Workplace injuries cost American businesses billions of dollars every year. According to OSHA, employers pay $1 billion per week in workers’ compensation costs. Some costs come from the days that injured employees miss work. Injuries and accidents force injured employees to miss at least six days of work per year. This costs employers in the United States about 62 billion dollars a year. Having a safety culture in your organization will go a long way in reducing these costs.
Most workplaces lack a safety culture where both managers and employees prioritize safety. It is about changing the culture, not just changing the tool. Having workers follow the proper safety procedures and use safety tools and gear will not happen overnight. There is a learning curve that comes with safety tools and procedures, but there needs to be a willingness to change.
Most industrial and manufacturing workers have been using the same tools and performing the same tasks for ages. It can be difficult to change their attitudes about new safety tools and procedures. Very often employees, particularly the older ones, are very resistant to change. They get comfortable using their old tools. They are not too keen to use newer and safer tools. Safety managers often face this problem when trying to get workers to use new safety tools.
Companies should view improvements in their safety culture as an investment, rather than a cost. Having a robust safety culture is about keeping employees healthy. All employees deserve to spend quality time with their families. And this will be possible only when employers take care of their employees’ safety and health.
Here are 6 ways to implement a safety culture in the workplace:
Safety Culture Starts at the Very Top
An important part of any workplace culture is when employees feel like their company cares about them. Companies should view safety as a health issue, rather than a cost issue. Companies should personalize all safety communication. Employees will feel good about themselves if they see their employers taking a keen interest in their well-being. If top-level managers genuinely care about the safety of their workers and the workers are aware of that, they will develop a positive attitude towards safety. By showing genuine care for employees, employers will be able to convince even the most resistant employees to embrace a safety culture.
Dispel the Negativity towards a Safety Culture
Identify workers who are not interested in changing the tools and procedures they are comfortable with. Companies first need to address this resistance to change. Try showing workers examples of safety precautions they may already be familiar with but may not even think of as safety precautions. It may be safety gear they already use, such as gloves, or a safety precaution like cleaning up spilled liquids to prevent slips and falls. It is likely these workers already follow plenty of such safety precautions. Emphasize the importance of those precautions. Show them how the new safety precautions are just as important for their safety as the existing ones.

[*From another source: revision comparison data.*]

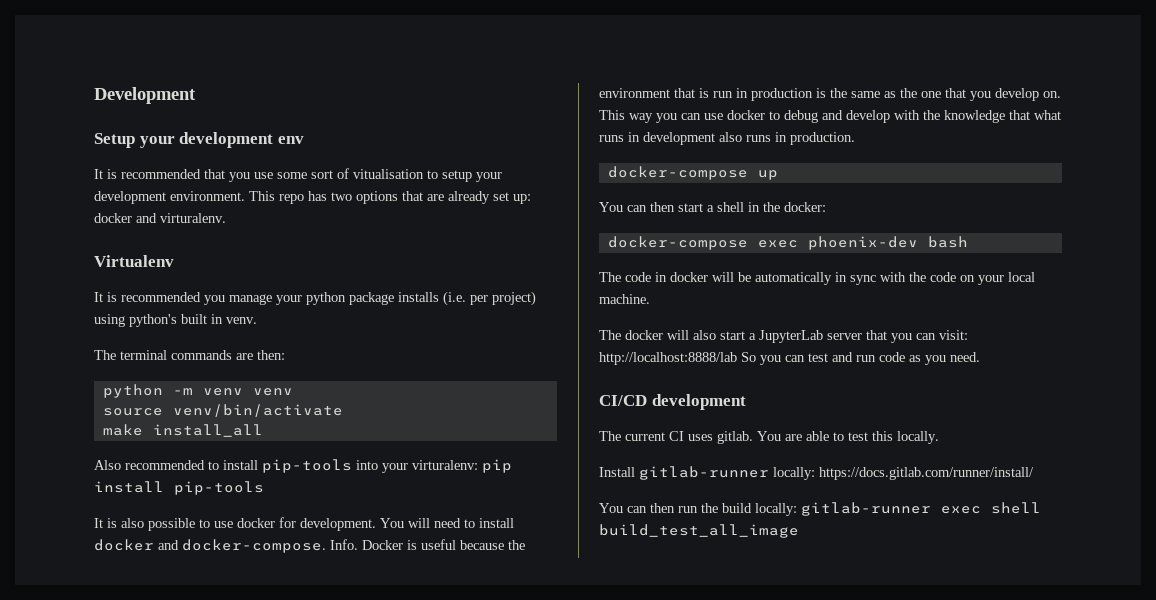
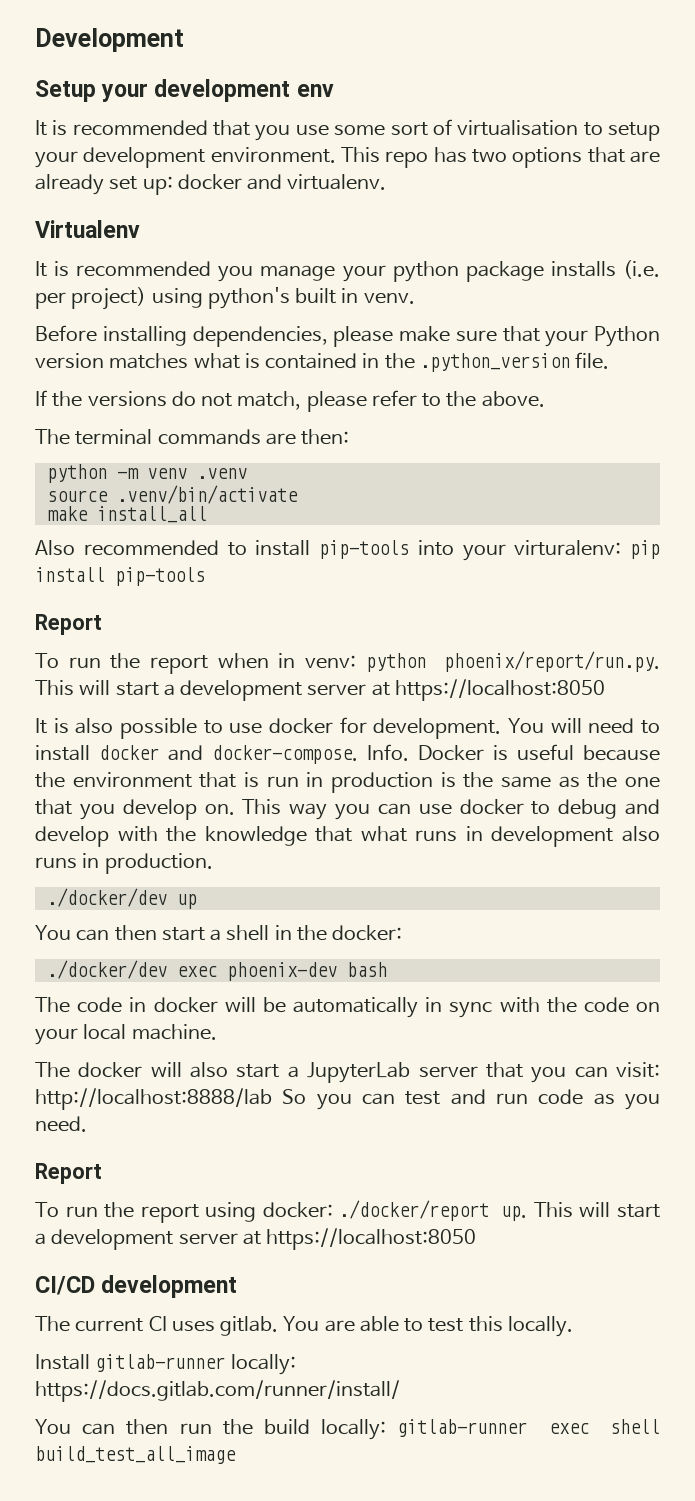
- It is recommended that you use some sort of vitualisation to setup your development environment.
+ It is recommended that you use some sort of virtualisation to setup your development environment.
- This repo has two options that are already set up: docker and virturalenv.
+ This repo has two options that are already set up: docker and virtualenv.
+ Before installing dependencies, please make sure that your Python version matches what is contained in the .python_version file.
+ If the versions do not match, please refer to the above.
- python -m venv venv
+ python -m venv .venv
- source venv/bin/activate
+ source .venv/bin/activate
  Also recommended to install pip-tools into your virturalenv: pip install pip-tools
+ Report
+ To run the report when in venv: python phoenix/report/run.py. This will start a development server at https://localhost:8050
- docker-compose up
+ ./docker/dev up
- docker-compose exec phoenix-dev bash
+ ./docker/dev exec phoenix-dev bash
  The docker will also start a JupyterLab server that you can visit: http://localhost:8888/lab So you can test and run code as you need.
+ Report
+ To run the report using docker: ./docker/report up. This will start a development server at https://localhost:8050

Implement a Preventive Safety Measures
Most companies have a very reactive approach towards their safety culture. They begin making changes to safety protocols only after an injury or incident has occurred. Only companies taking a proactive approach can claim to be safety leaders. Don’t be forced to learn safety because of an accident. Avoid injuries before they even happen. For example, if you are a safety manager at a paper mill, the workers in your organization most likely wear steel-toed shoes, eye-protective gear, and ear protection because of previous accidents that were common decades ago. Go a step further by considering all the other accidents that could occur. Conduct research to find out about the accidents that have taken place in the industry and what safety precautions companies took as a response. It is important to take safety precautions before incidents occur.

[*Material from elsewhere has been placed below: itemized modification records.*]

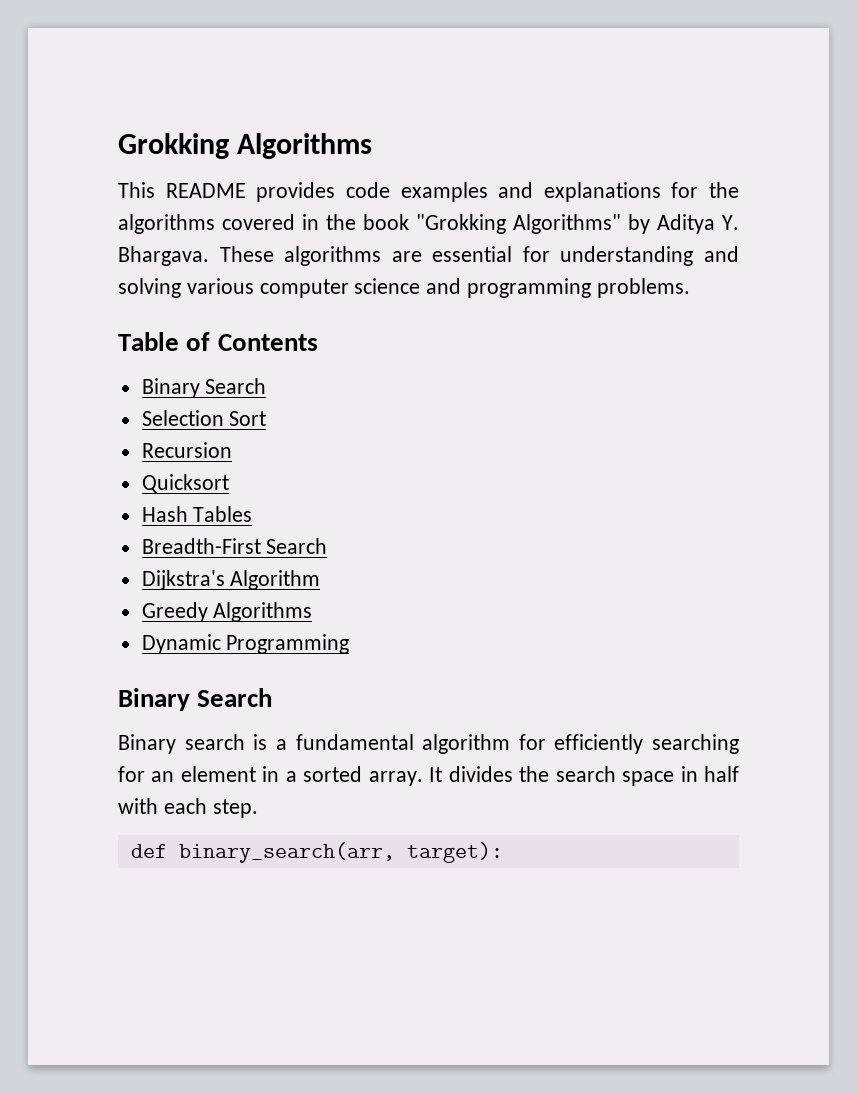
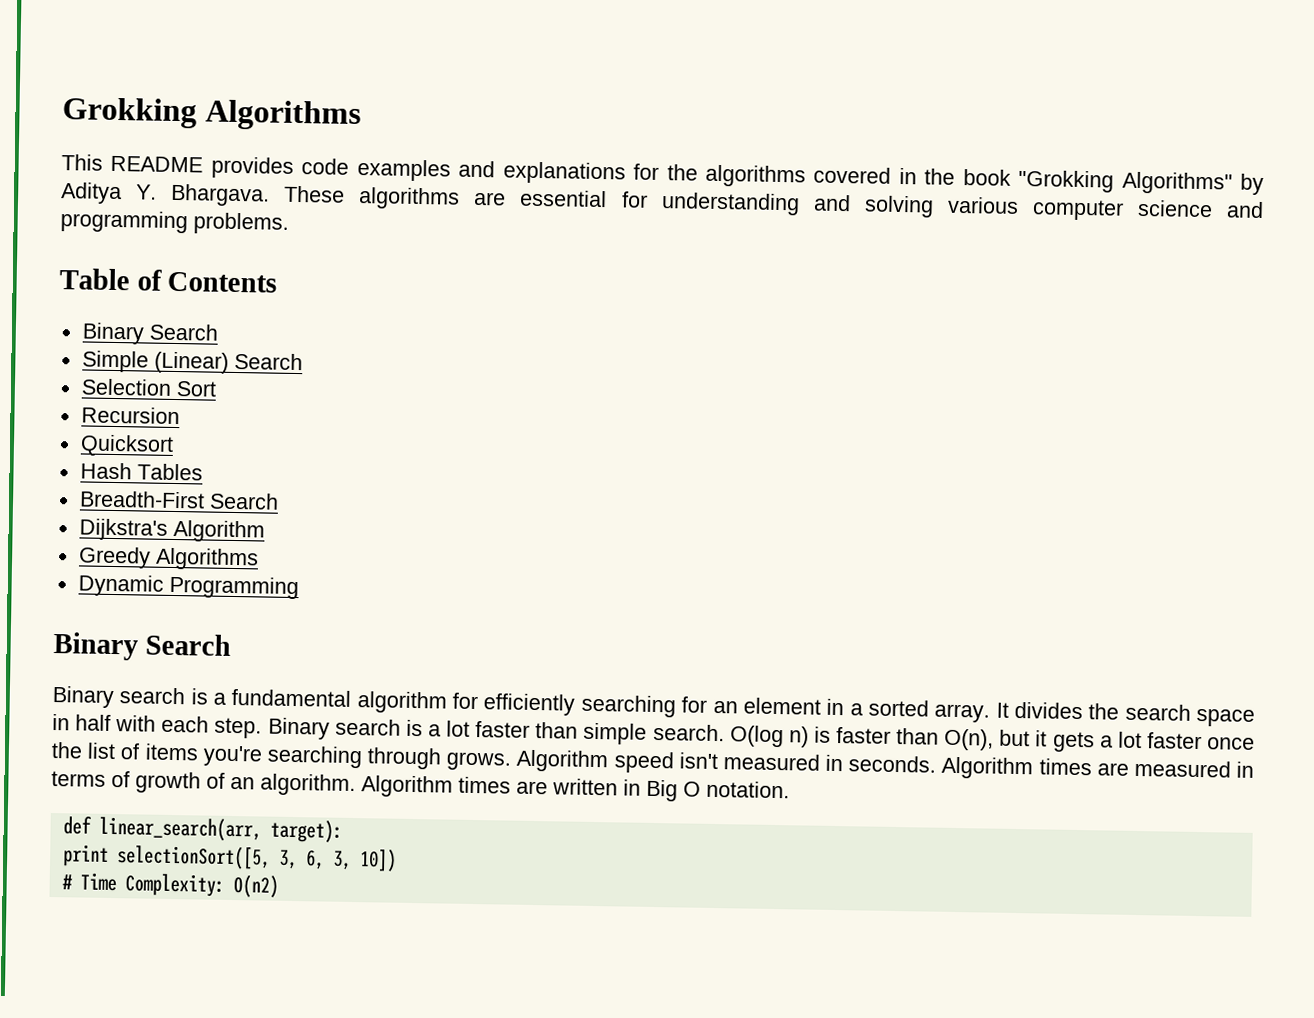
+ Simple (Linear) Search
+ Binary search is a lot faster than simple search. O(log n) is faster than O(n), but it gets a lot faster once the list of items you're searching through grows. Algorithm speed isn't measured in seconds. Algorithm times are measured in terms of growth of an algorithm. Algorithm times are written in Big O notation.
- def binary_search(arr, target):
+ def linear_search(arr, target):
+ print selectionSort([5, 3, 6, 3, 10])
+ # Time Complexity: O(n2)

Identify Early Safety Culure Adopters
Identify leaders in your company who wield influence among their teammates. Use them as anchor points for promoting a safety culture. It could be a manager or a popular employee who is likely to easily adopt safety procedures. Find someone you can trust that will is open-minded. Once they are convinced that the new tools or methods will prevent company injuries, such an individual will help implement a safety culture throughout the organization. Their attitude towards safety will eventually spread to people who were resistant because they will have the credibility to get their ideas or habits adopted.
Safety should be Celebrated and Rewarded
Companies should show appreciation for employees embracing a safety culture. They should also celebrate and have material rewards for safety achievements and milestones. Companies can communicate their recognition of these initiatives by displaying posters showing how many days it has been since an injury occurred. Sometimes you just need verbal appreciation to keep your workforce motivated. Promoting a positive vibe around safety efforts will influence your workforce to think positively about safety.
Include Safety Education in Safety Training Programs
Most safety training programs focus on training workers on how to use safety tools and teaching them the safety precautions for every application they are tasked with. However, it is also necessary to educate employees on the importance of safety. Walk them through the potential injuries that can occur and the danger of not following safety procedures. If they have a better understanding of why the safety procedures are so important, they are more likely to follow them.